Dear Mr. President, Feb. 16, 2017

Dear Mr. President,

I read the transcripts of your Feb. 16 press conference, and I was troubled by some things you said.


And if I may follow up on that, just something that Jonathan Karl was asking you about. You said that the leaks are real, but the news is fake. I guess I don't understand. It seems that there's a disconnect there. If the information coming from those leaks is real, then how can the stories be fake?


You know what it is? Here's the thing. The public isn't -- you know, they read newspapers, they see television, they watch. They don't know if it's true or false because they're not involved. I'm involved. I've been involved with this stuff all my life. But I'm involved. So I know when you're telling the truth or when you're not.I just see many, many untruthful things.

And I'll tell you what else I see. I see tone. You know the word "tone." The tone is such hatred. I'm really not a bad person, by the way. No, but the tone is such -- I do get good ratings, you have to admit that -- the tone is such hatred.

I watched this morning a couple of the networks. And I have to say, Fox & Friends in the morning, they're very honorable people. They're very -- not because they're good, because they hit me also when I do something wrong. But they have the most honest morning show. That's all I can say. It's the most honest.

But the tone, Jim. If you look -- the hatred. The, I mean, sometimes -- sometimes somebody gets..

I’ll be honest. I disagree with most of your policies, but you won the election. I can accept that in our democracy reasonable people can have very different ideas about what is best for the country.

My worry is that you’re telling us you are the one who knows what truth is and isn’t.

I agree with you that the tone of reporting hasn’t been helpful to the public and has at times been downright hateful.

I wish it wasn’t that way because what’s happening in the country is really important, and the more objective reporters can stay, the better off we will all be.

And I agree with you that Hillary Clinton should have reported that she got debate questions from CNN employees. That was wrong, and there’s no excuse for it.

I’m still worried.

See, you haven’t always told the truth, either.

In fact, you didn’t always tell the truth in this press conference.

You said the media has a lower approval rating than Congress, but that isn’t true. It’s not great at 20 percent for newspapers and 21 percent for TV news, but it’s double Congress’ 9 percent trustworthiness rating, according to the Gallup organization.

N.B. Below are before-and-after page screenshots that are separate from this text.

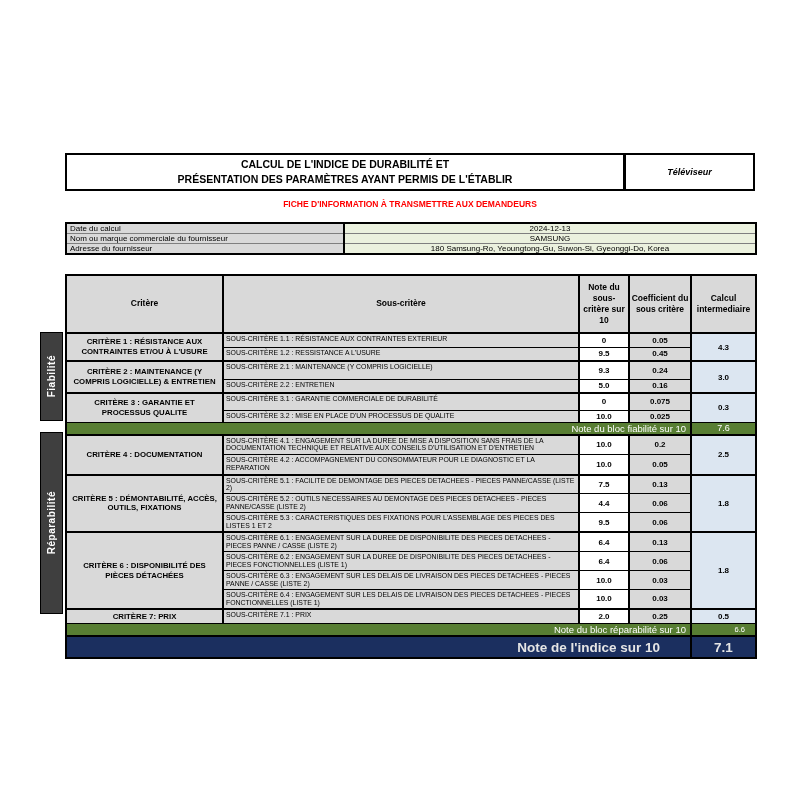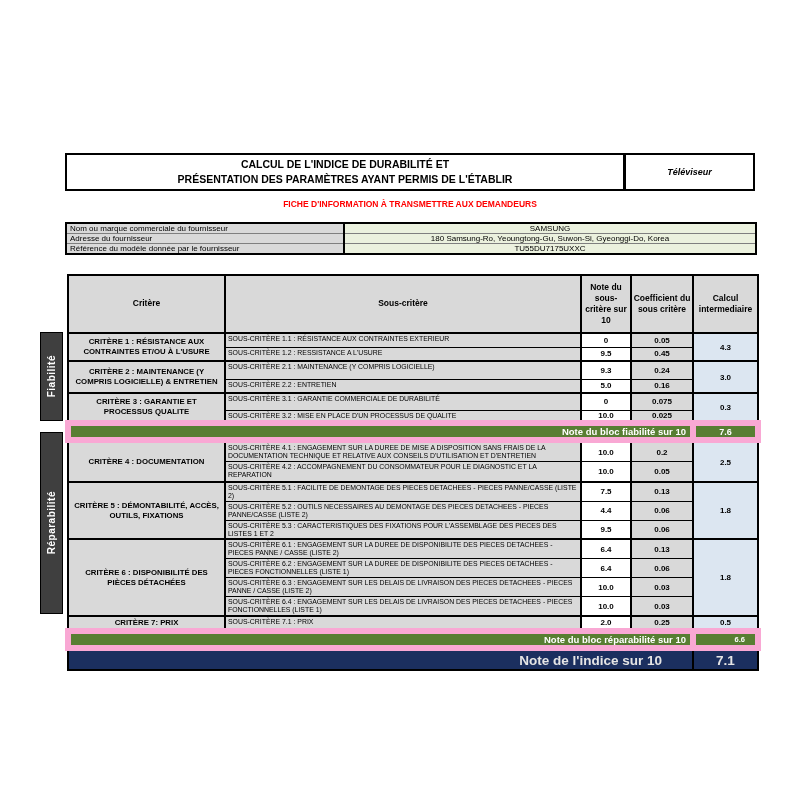"Date du calcul" tr { html: none -> <tr> <td>Date du calcul</td> <td>2024-12-13</td> </tr> }
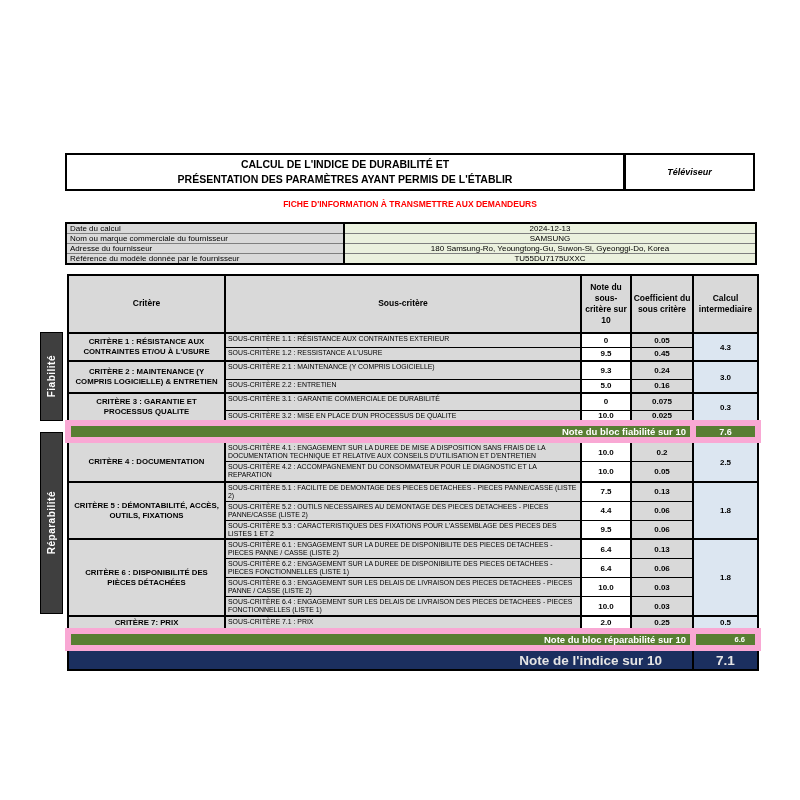"Référence du modèle donnée par" tr { html: <tr> <td>Référence du modèle donnée par le fournisseur</td> <td>TU55DU7175UXXC</td> </tr> -> none }
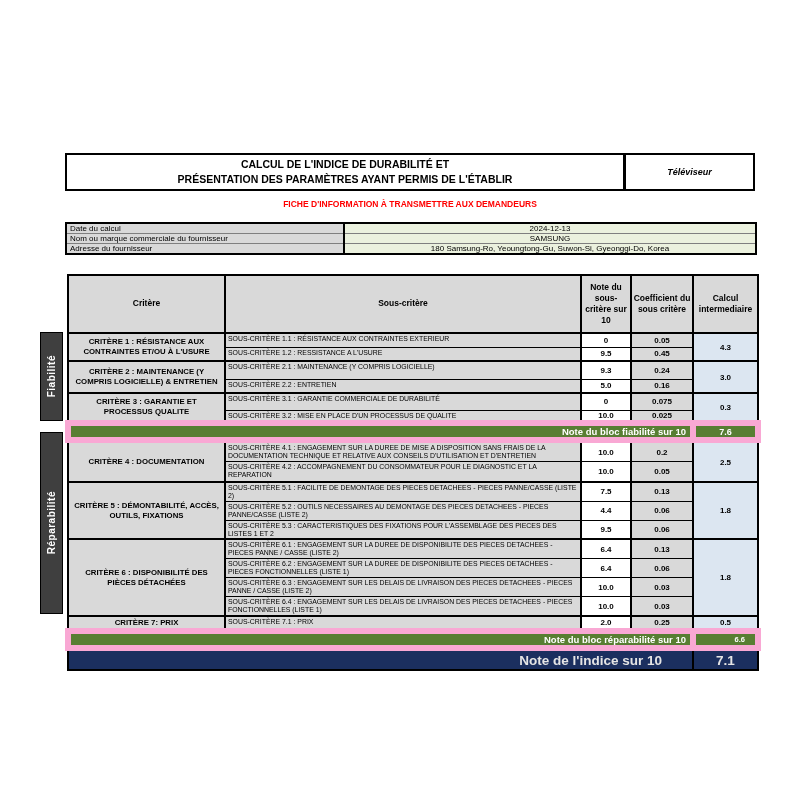"Note du bloc fiabilité sur" .band td { border: 6px solid #f9a8d4 -> 1px solid #f9a8d4; font-weight: bold -> normal }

You said that Alex Acosta is a member of the National Labor Relations Board, but he hasn’t served on it since 2003.Maybe that’s nitpicking, but you’re asking us to trust that you know the difference between real and fake news.

You said you inherited a mess. It’s hard to fact-check this, but by all economic indicators, the economy improved significantly under President Obama. We’ve been adding jobs for seven years.That’s more than at any other time in our history.

Some of the Middle East is a disaster, of course. And North Korea is even more volatile as it was when I lived in South Korea in the 1990s. So pretty much every president in the last many decades has inherited a mess as far as North Korea and the MIddle East are concerned.

I’m also not sure why you think the military needs to be rebuilt and to be so much bigger. According to Global Firepower,the United States spent $581 billion on our military in 2015. That’s more than the next eleven highest-spending countries combined.

To give you an idea, China, who's No. 2 on the list, spent $155.6 billion that year.

Sure, we could improve management and contracts and such, but we’ve already built the biggest, strongest military in the world more than four times over.

You were corrected during the press conference by a reporter about your electoral college victory, and you said, “I was given that information. I don’t know.”

Certainly Americans need to be careful about the news we consume. We need to fact-check for ourselves in these times when anyone with a computer can spread what is truly fake news.

Mr. President, I can’t trust you to tell me the truth. I think you believe what you’re saying, but you’re not always right, and neither are the people who speak for you.

It’s dangerous for citizens to trust politicians blindly. That’s why we have a free press. They’re not perfect, but they are our best line of defense against dictatorship. You swore to uphold the Constitution, and I want to believe you meant it. So please respect the First Amendment and the free press.

I also wanted to address your comments about tone. You’re absolutely right. This country is bitter and bitterly divided. That cuts both ways. I’ve heard liberals say really demeaning things about conservatives, and I’ve heard conservatives do likewise about liberals.

You say you’re not a bad guy. Please, please show it. We need your example.

Because while you may be a nice person who is disturbed by the tone of the country and the media, you spent your entire campaign trying to convince us otherwise.


I don’t mean to be a jerk here. I’m guessing this was a show. It certainly got you attention and probably pushed you to the forefront.

You’ve said that many of these cases were taken out of context. I’ll take you at your word about that. Still, you can’t deny their tone.

Mr. President, we need you to do better. We need you to speak the truth, to let the press do its job even when it’s uncomfortable. And we need you to set the tone.